▶ **What needs to be done**
Take from the data every line in which the word "shipping" is found.
========================================
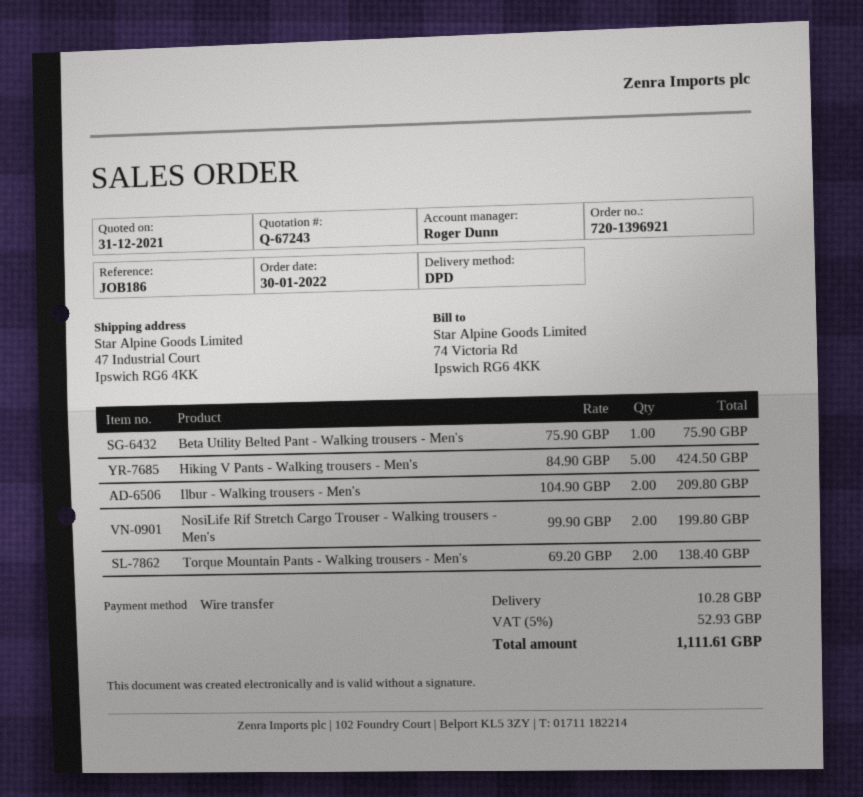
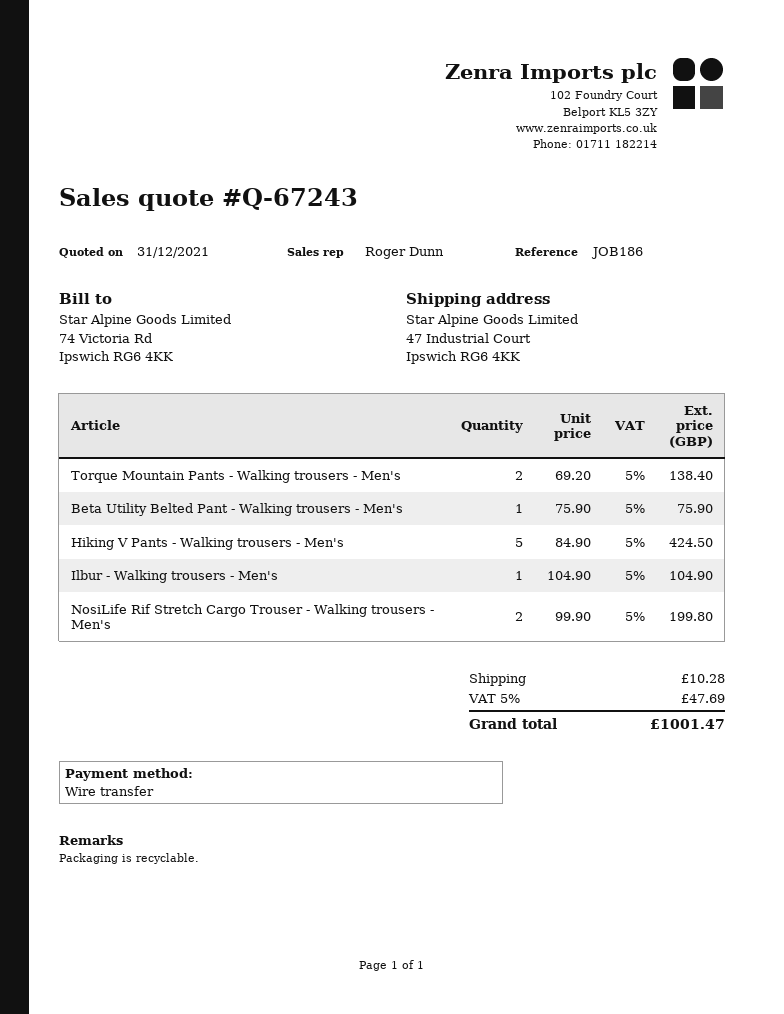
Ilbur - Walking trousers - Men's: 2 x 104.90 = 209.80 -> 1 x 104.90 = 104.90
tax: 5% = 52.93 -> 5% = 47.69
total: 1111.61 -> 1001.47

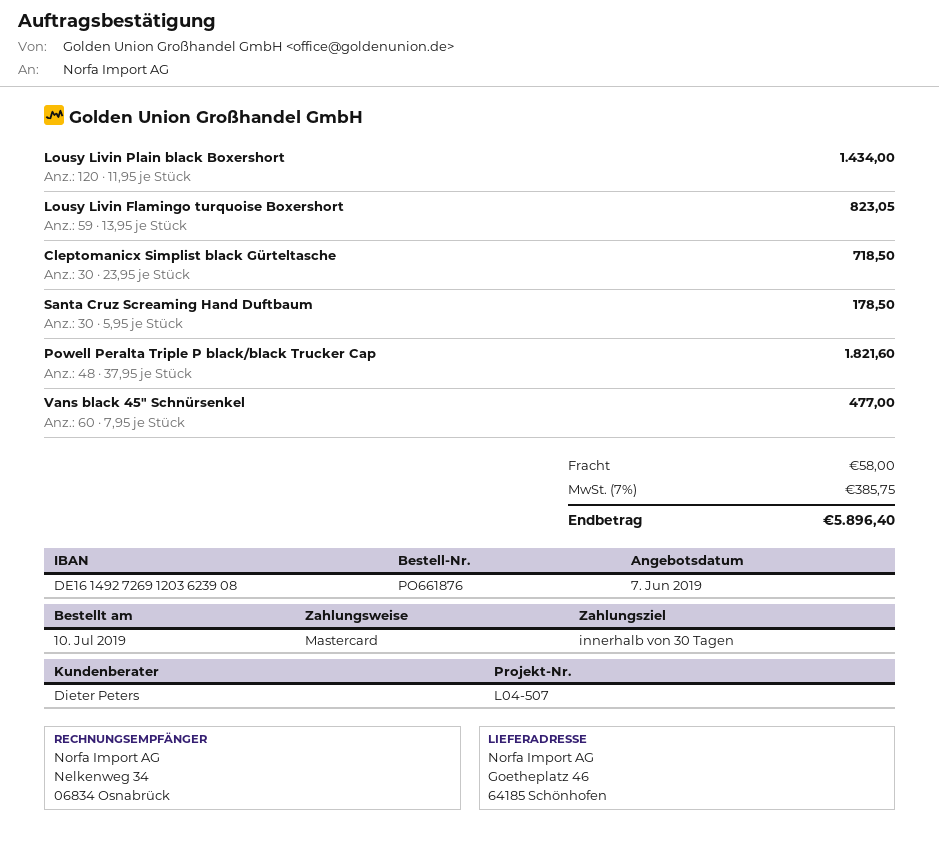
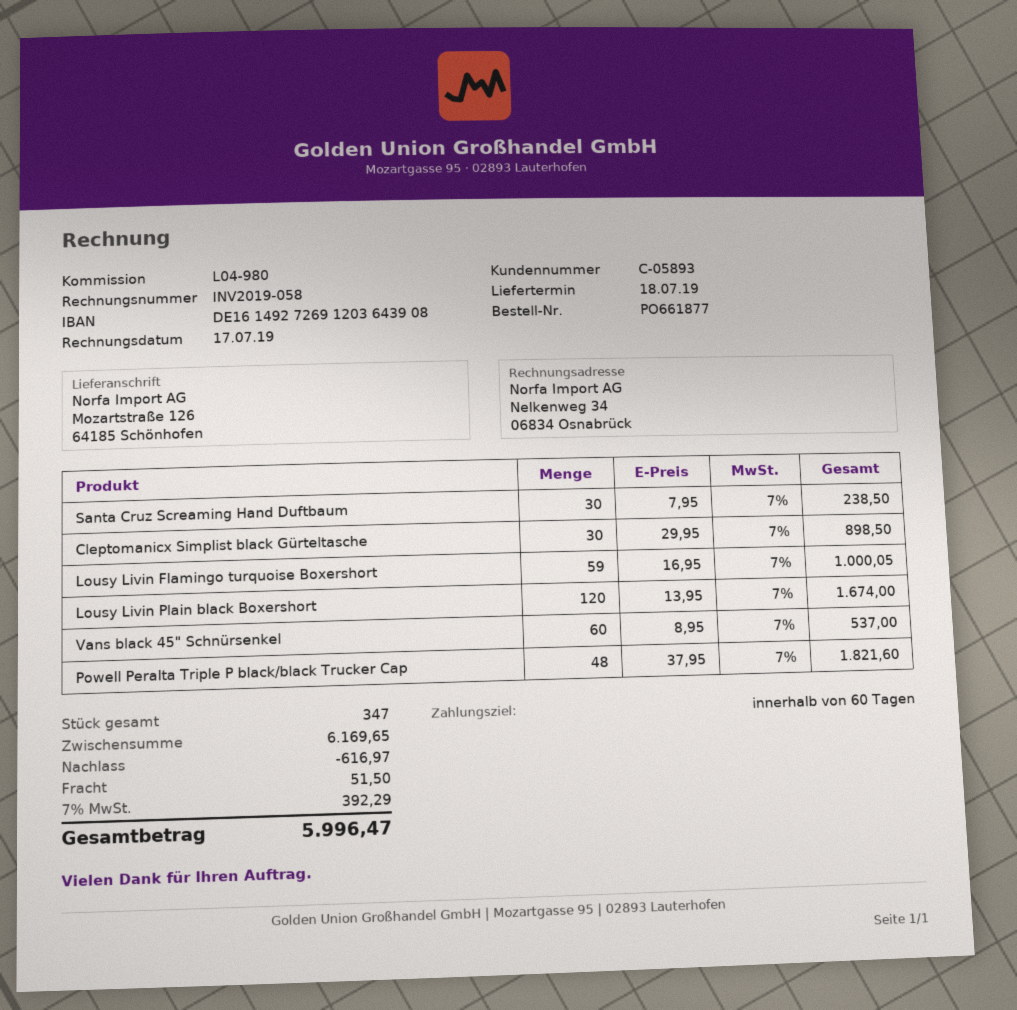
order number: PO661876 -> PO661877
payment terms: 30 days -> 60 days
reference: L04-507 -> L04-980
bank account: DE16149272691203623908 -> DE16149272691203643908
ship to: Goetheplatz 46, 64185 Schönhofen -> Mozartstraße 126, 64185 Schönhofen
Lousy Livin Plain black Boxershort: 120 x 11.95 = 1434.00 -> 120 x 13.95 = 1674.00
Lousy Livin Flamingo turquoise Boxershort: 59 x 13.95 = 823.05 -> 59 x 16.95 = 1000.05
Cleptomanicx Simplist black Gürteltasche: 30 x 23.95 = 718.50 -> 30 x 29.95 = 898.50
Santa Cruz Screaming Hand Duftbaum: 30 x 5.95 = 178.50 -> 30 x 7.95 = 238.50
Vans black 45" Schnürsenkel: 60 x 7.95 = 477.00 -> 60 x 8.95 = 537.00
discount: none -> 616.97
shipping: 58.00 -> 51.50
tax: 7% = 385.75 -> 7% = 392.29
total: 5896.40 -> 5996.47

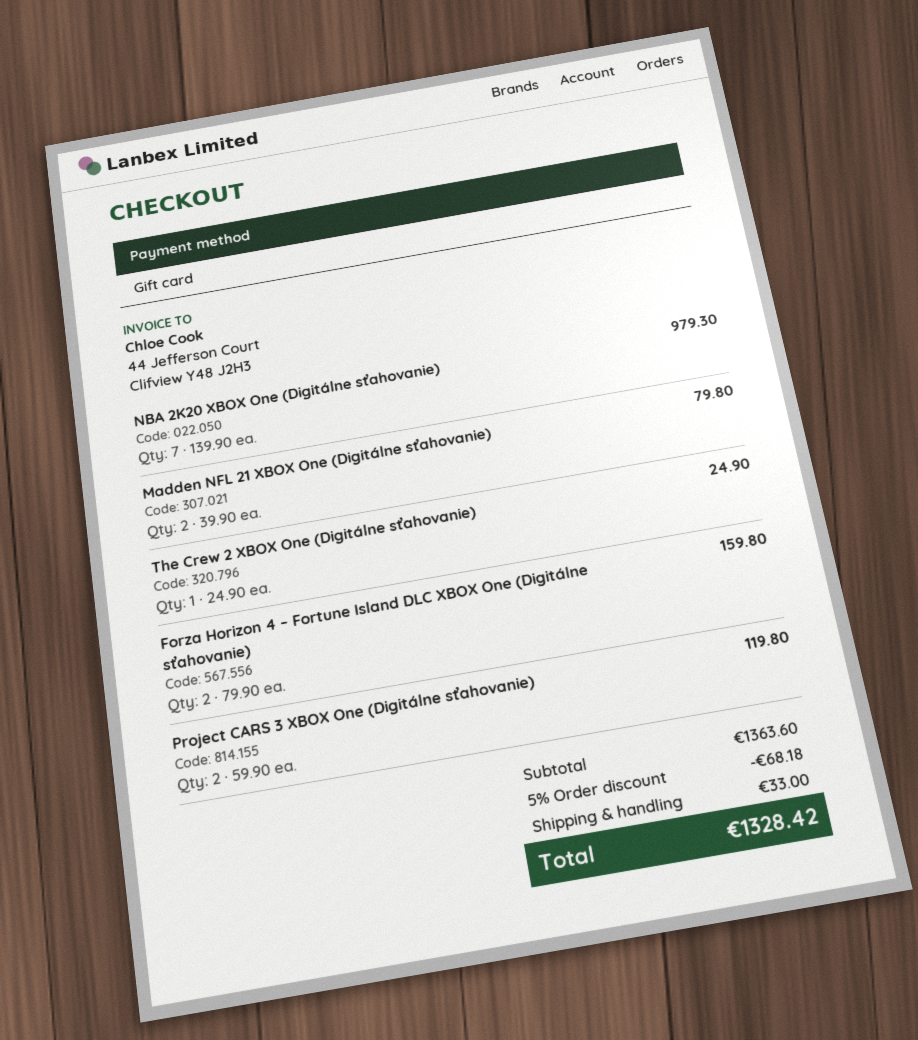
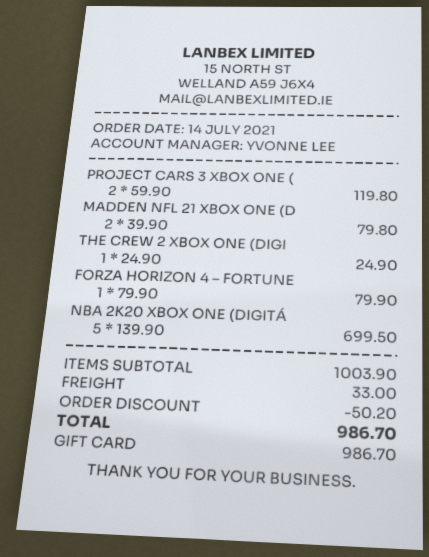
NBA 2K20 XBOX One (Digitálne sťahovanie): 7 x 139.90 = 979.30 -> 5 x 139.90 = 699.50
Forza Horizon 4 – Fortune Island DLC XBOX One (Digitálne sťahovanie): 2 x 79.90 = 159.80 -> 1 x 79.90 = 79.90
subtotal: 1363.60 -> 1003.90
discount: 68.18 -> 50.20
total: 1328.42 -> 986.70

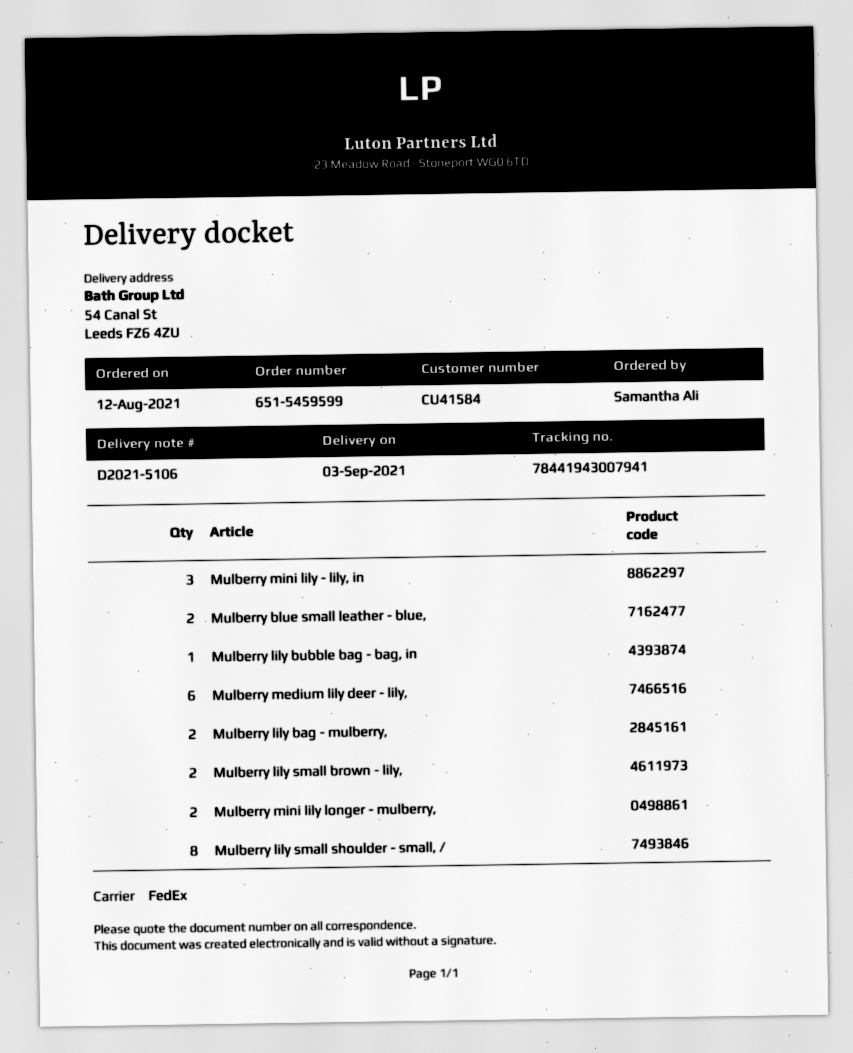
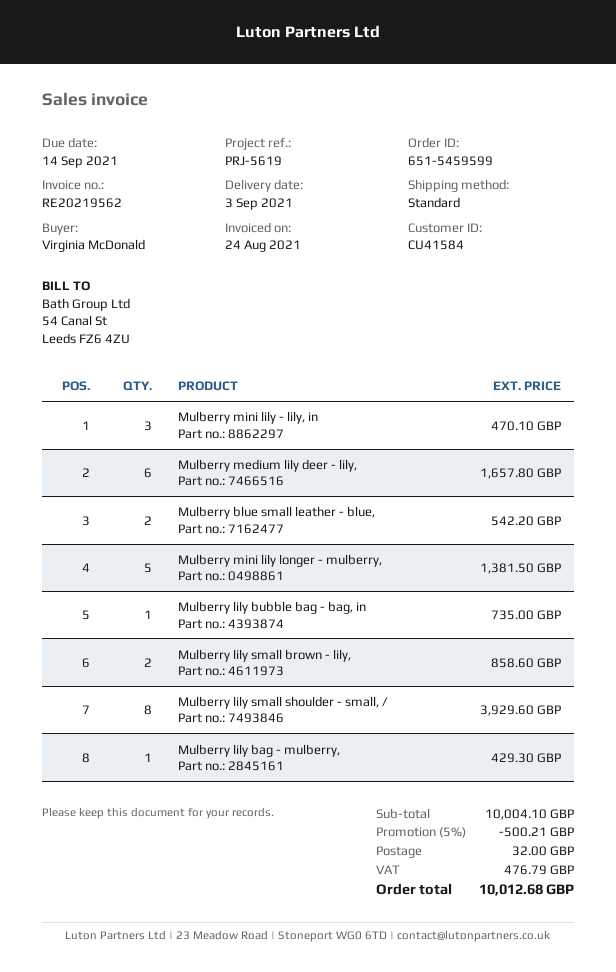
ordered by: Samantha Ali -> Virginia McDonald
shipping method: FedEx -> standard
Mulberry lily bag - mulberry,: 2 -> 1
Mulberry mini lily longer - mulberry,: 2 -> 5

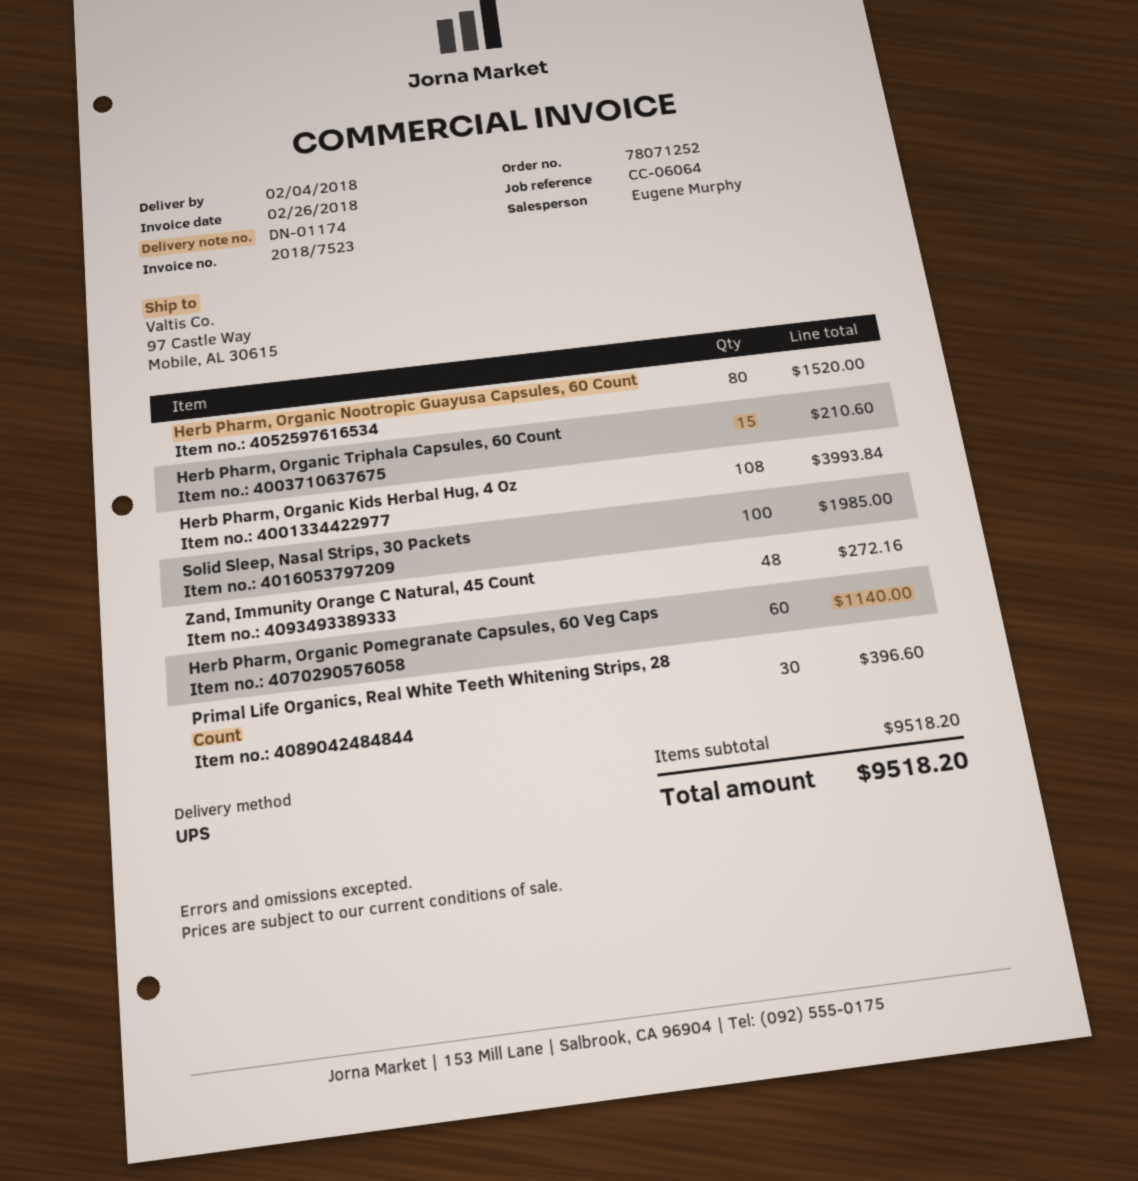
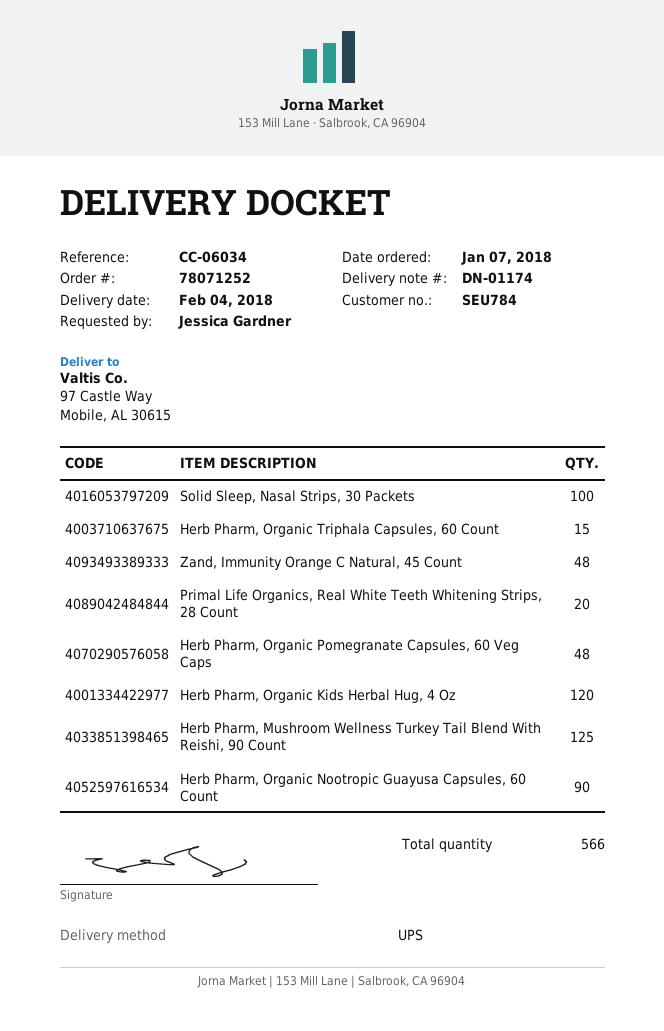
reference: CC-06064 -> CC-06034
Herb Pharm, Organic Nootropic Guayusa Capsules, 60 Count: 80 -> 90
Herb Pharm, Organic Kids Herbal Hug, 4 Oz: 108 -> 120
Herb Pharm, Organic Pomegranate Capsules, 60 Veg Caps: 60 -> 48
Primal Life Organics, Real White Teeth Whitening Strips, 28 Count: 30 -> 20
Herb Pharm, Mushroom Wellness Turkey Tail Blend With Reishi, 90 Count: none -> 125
========================================
▶ **Answer box**
shipping: 58.00 -> 51.50
shipping method: FedEx -> standard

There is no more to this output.